Utilization and effectiveness of elbasvir/grazoprevir (EBR/GZR) in treatment naïve (TN) genotype 1a (G1A) chronic hepatitis C virus (HCV) patients with/without baseline NS5A resistance-associated substitutions (RASS)

BACKGROUND: At baseline, the presence of virus with NS5A RASs has been shown to impact the efficacy of NS5A containing regimens in patients with G1a chronic HCV infection. Therefore, the purpose of the current analysis was to describe the utilization and effectiveness of EBR/GZR in G1a chronic HCV patients with or without NS5A RASs in the United States. METHODS: A subgroup analysis of an EBR/GZR treated cohort previously derived using data collected from US providers and specialty pharmacies through Trio Health's disease management platform was used. The cohort was restricted to TN chronic HCV G1a patients who initiated EBR/GZR therapy between Jan 28, 2016 (FDA approval) and Dec 31, 2016. The primary SVR analysis was a Per Protocol (PP) analysis defined as all patients that completed their intended therapy and who received an SVR testing at 12 weeks (SVR12) post therapy. RESULTS: 234 patients met the inclusion criteria for the subgroup analysis and NS5A RASs testing was conducted in 58% (135/234) of the cohort.
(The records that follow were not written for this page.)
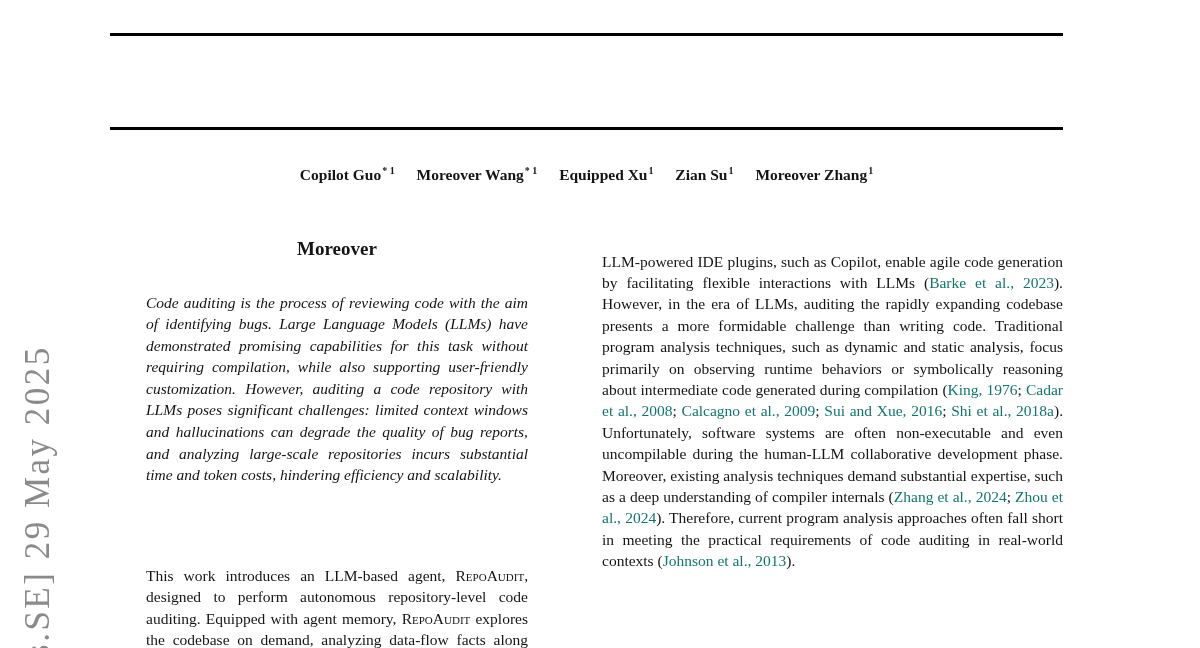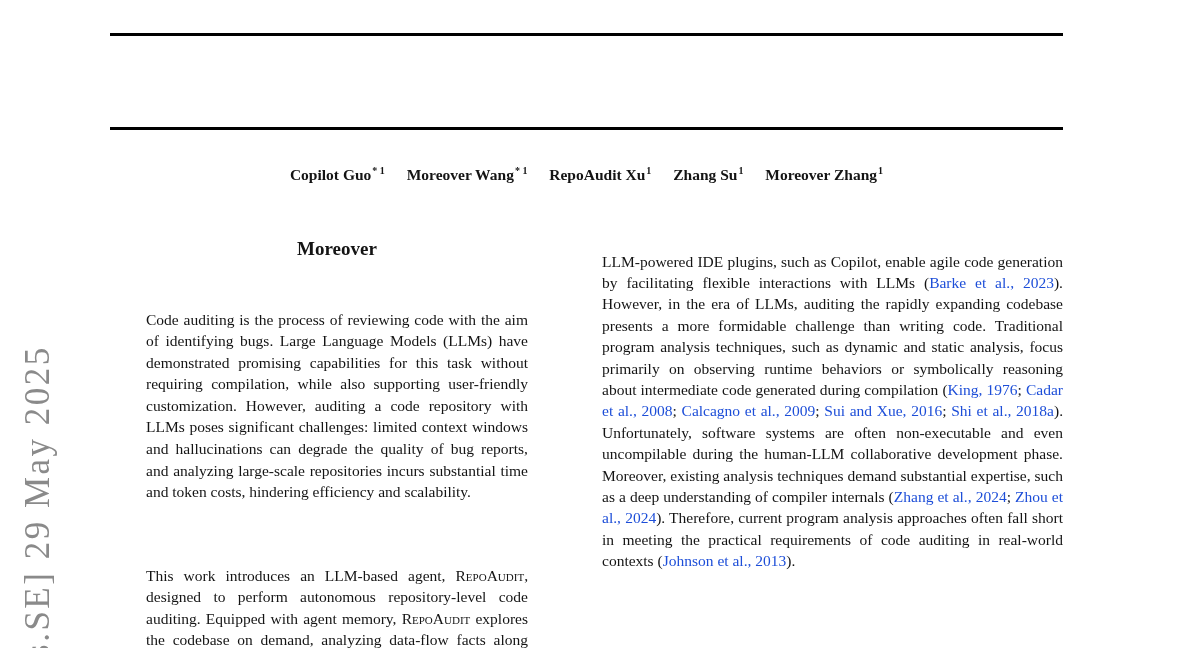"RepoAudit Xu" span { text: RepoAudit -> Equipped }
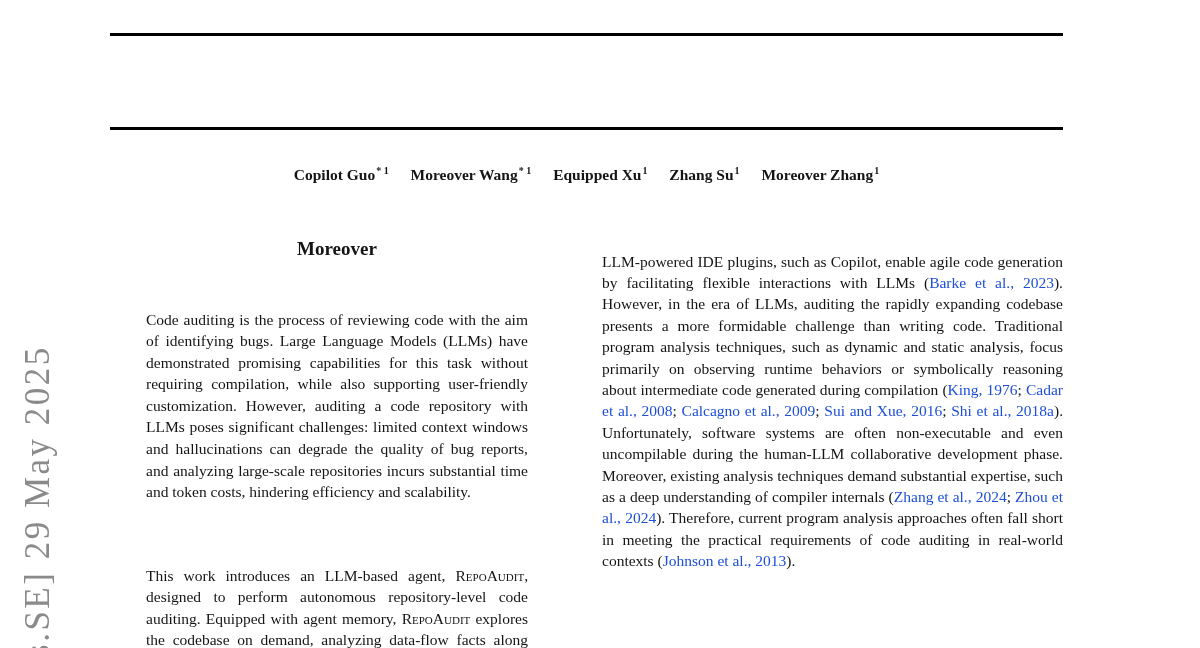"Zhang Su" span { text: Zhang -> Zian }
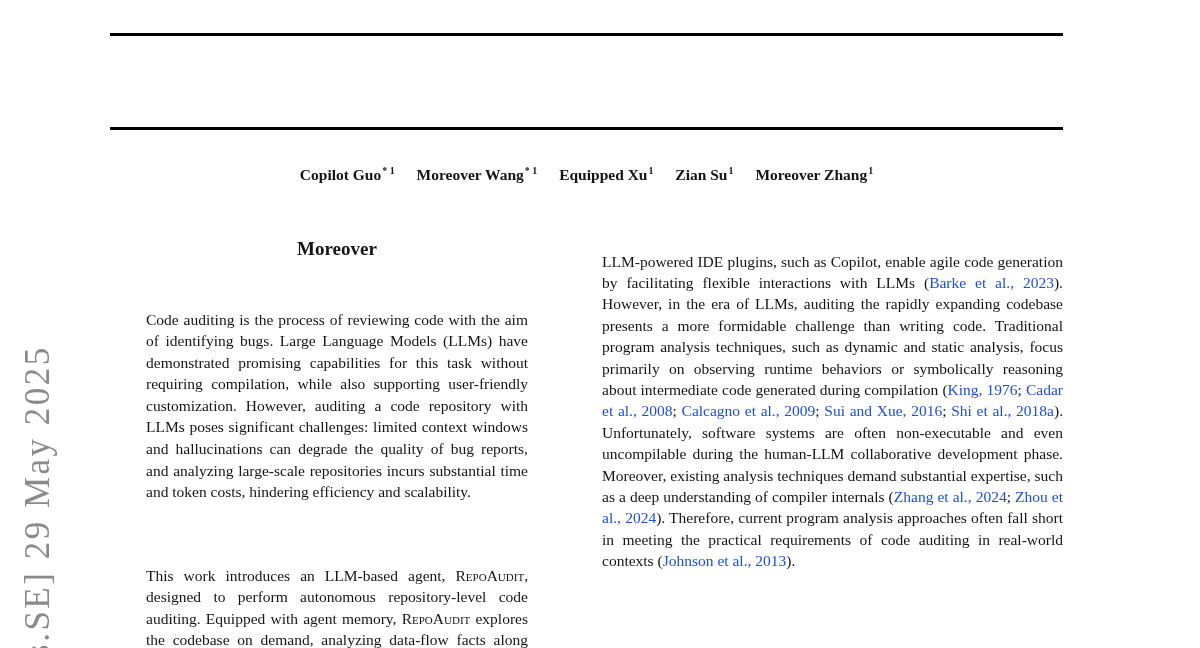"Barke et al., 2023" .cite { color: #1d4ed8 -> #0f766e }
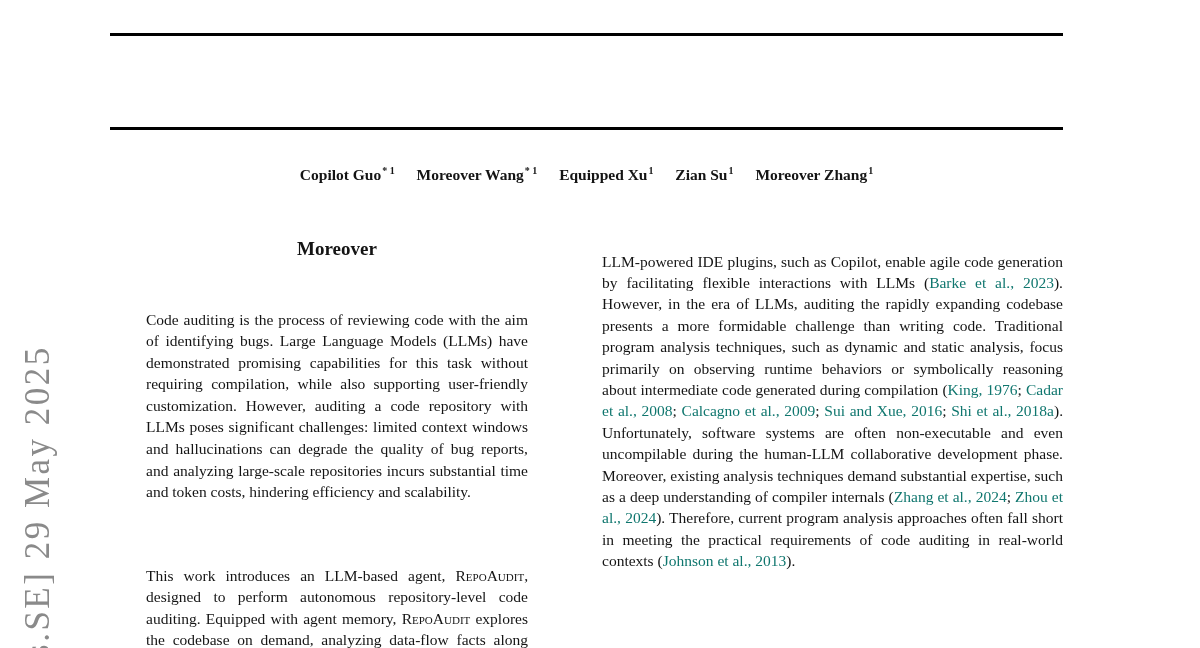"Code auditing is the process" #abstract-para-1 { font-style: none -> italic; top: 293px -> 276px }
Approximately 9% (12/135) of those tested had an NS5A RAS present. 50% (6/12) of these patients were treated for 16 weeks with ribavirin (RBV), 8% (1/12) for 12 weeks with RBV, 25% (3/12) were treated for 12 weeks without RBV, 17% (2/12) for 16 weeks without RBV. Of patients that did not have an NS5A RAS present, 95% (111/117) were treated for 12 weeks without RBV. At present, only 126 patients of the overall G1a cohort have completed therapy with an SVR12 of 98% (124/126) (TABLE). Of those with an NS5A RAS present, the SVR12 was 100% (2/2) in those treated for 16 weeks with RBV, 100% (1/1) in those treated for 12 weeks and 100% (1/1) in those treated for 16 weeks. The SVR12 was 98% (60/61) in those patients who did not have an NS5A RAS present. CONCLUSIONS: Based on preliminary data, EBR/GZR appears to be highly effective in treating G1a patients regardless of the presence of NS5A RASs. Full SVR data will be presented at the meeting (Table presented).